In response to this challenging landscape, the management of BC in Morocco has demonstrated notable evolution over the past twenty years. There has been a progressive, though uneven, shift towards guideline-concordant, multimodal therapy within an expanding network of specialized oncology centers[4,10]. Landmark achievements include the expanded availability of radiotherapy and, critically, improved access to essential targeted biological therapies such as trastuzumab for HER2-positive disease[10]. Most importantly, national research has moved beyond descriptive studies to provide quantitative validation of this progress. The concept of “appropriate management”, care adherent to national and international guidelines, has been rigorously defined and shown to be the strongest modifiable predictor of outcome[10]. Recent, large-scale pattern-of-care studies demonstrate that patients who receive such appropriate, multidisciplinary management achieve 5-year disease-free survival rates of approximately 80%[10]. This powerful finding delivers an evidence-based, hopeful message: When Moroccan women have access to and complete timely, standardized, and comprehensive therapy, their survival prospects are favorable and align closely with global standards[4,10].

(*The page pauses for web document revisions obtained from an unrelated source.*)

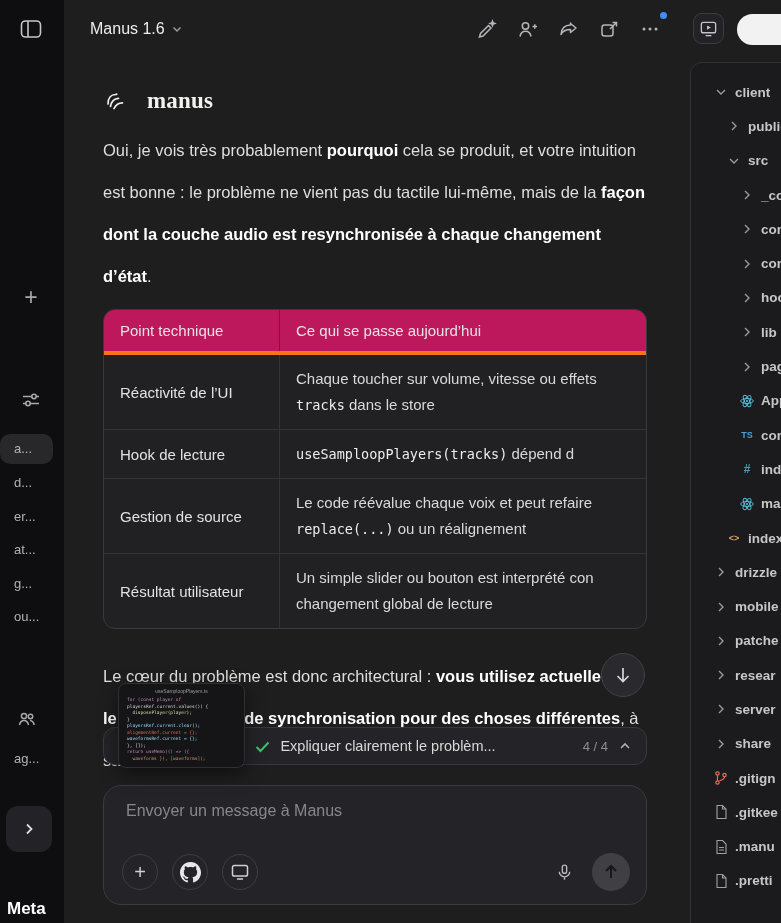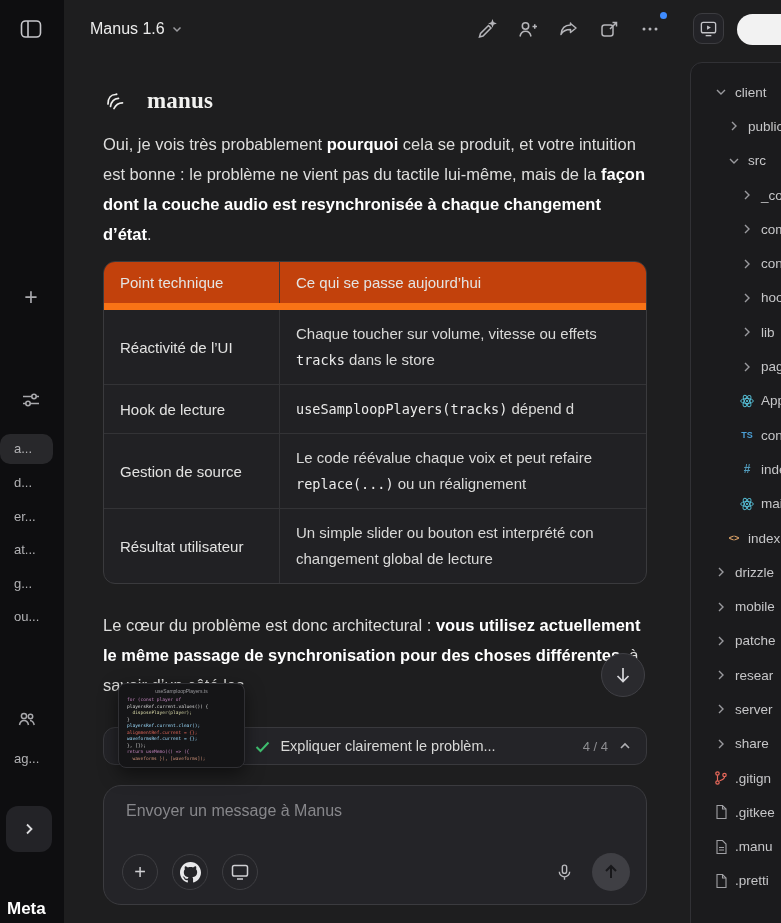--- a/index.html
+++ b/index.html
@@ -26,27 +26,27 @@
   .topbar { position:absolute; left:0; top:0; width:100%; height:58px; display:flex; align-items:center; }
   .title-wrap { display:flex; align-items:center; gap:6px; margin-left:26px; cursor:pointer; }
   .title-wrap span { font-size:16px; font-weight:500; color:#ececec; }
   .top-actions { position:absolute; right:28px; top:0; height:58px; display:flex; align-items:center; gap:17px; }
   .top-actions .icon-btn { width:24px; height:24px; position:relative; }
   .dot { position:absolute; top:-5px; right:-5px; width:7px; height:7px; border-radius:50%; background:#3f8cff; }
 
   .content { position:absolute; left:39px; top:58px; width:544px; }
   .brand { display:flex; align-items:center; gap:20px; margin-top:30px; }
   .brand-word { font-family:"Liberation Serif", serif; font-size:23px; font-weight:700; color:#f2f2f0; letter-spacing:.2px; }
-  .para { margin-top:15px; font-size:16.5px; line-height:30px; color:#dededd; }
+  .para { margin-top:15px; font-size:16.5px; line-height:42px; color:#dededd; }
   .para .b { font-weight:700; color:#ffffff; }
   .p2 { margin-top:26px; }
   .icode { font-family:"DejaVu Sans Mono", monospace; font-size:13.5px; color:#ececec; }
 
   .ttable { margin-top:12px; border:1px solid #3a3a3d; border-radius:12px; overflow:hidden; background:#212124; }
-  .thead { display:flex; background:#c2410c; border-bottom:7px solid #f97316;align-items:flex-end; }
+  .thead { display:flex; background:#be185d; border-bottom:4px solid #f97316;align-items:flex-end; }
   .th { padding:12px 16px; font-size:15px; color:#e4e4e3; }
   .c1 { width:176px; flex:none; border-right:1px solid #3a3a3d; }
   .c2 { flex:1; overflow:hidden; }
   .trow2 { display:flex; border-bottom:1px solid #333336; }
   .trow2:last-child { border-bottom:none; }
   .tc { padding:11px 16px; }
   .tlab { width:176px; flex:none; border-right:1px solid #333336; font-size:15px; color:#e2e2e1; display:flex; align-items:center; }
   .tdesc { flex:1; font-size:15px; color:#d9d9d8; overflow:hidden; }
   .tline { line-height:26px; white-space:nowrap; overflow:hidden; }
 
@@ -74,21 +74,21 @@
   
   .rightpanel { position:absolute; left:690px; top:0; width:91px; height:100%; }
   .rp-screen { position:absolute; left:3px; top:13px; width:31px; height:31px; border:1px solid #3c3c40; border-radius:9px; background:#232327; display:flex; align-items:center; justify-content:center; cursor:pointer; }
   .rp-pill { position:absolute; left:47px; top:14px; width:70px; height:31px; background:#f2f2f2; border-radius:16px; cursor:pointer; }
   .tree-card { position:absolute; left:0; top:62px; width:110px; height:880px; background:#1b1b1d; border:1px solid #313135; border-radius:12px 0 0 0; overflow:hidden; }
   .tree { padding-top:12px; }
   .trow { height:34.3px; display:flex; align-items:center; gap:6px; cursor:pointer; white-space:nowrap; }
   .ticonwrap { width:16px; height:16px; flex:none; display:flex; align-items:center; justify-content:center; }
   .ticonwrap svg { width:16px; height:16px; }
   .ticon { font-family:"Liberation Sans", sans-serif; font-size:9px; font-weight:700; }
-  .tlabel2 { font-size:13.5px; color:#c6c6c8; }
+  .tlabel2 { font-size:13.5px; color:#c6c6c8;font-weight:bold; }
   svg { display:block; }
 </style>
 </head>
 <body>
 
 <div class="app">
 
   <aside class="sidebar">
     <button class="icon-btn sb-toggle">
       <span>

ENDURING SYSTEMIC AND PATIENT-CENTERED CHALLENGES

Despite this progress, the synthesis of research starkly illuminates enduring, profound challenges that threaten to undermine clinical gains. Financial toxicity remains severe and widespread. Studies on quality of life document that the economic impact of cancer is the most severely deteriorated domain over the first year of care, indicating catastrophic out-of-pocket costs despite existing health coverage schemes[7,8]. Disparities in access to specialized, multidisciplinary care persist, particularly for rural and socioeconomically disadvantaged populations[7,8]. Furthermore, fragmentation of services, where surgery, medical oncology, and radiotherapy are delivered in disconnected settings, continues to hinder seamless, optimal care coordination. While overall quality of life may improve for many survivors, severe and persistent deteriorations in financial well-being, sexual health, and body image point to critical, unmet needs in supportive and survivorship care[11].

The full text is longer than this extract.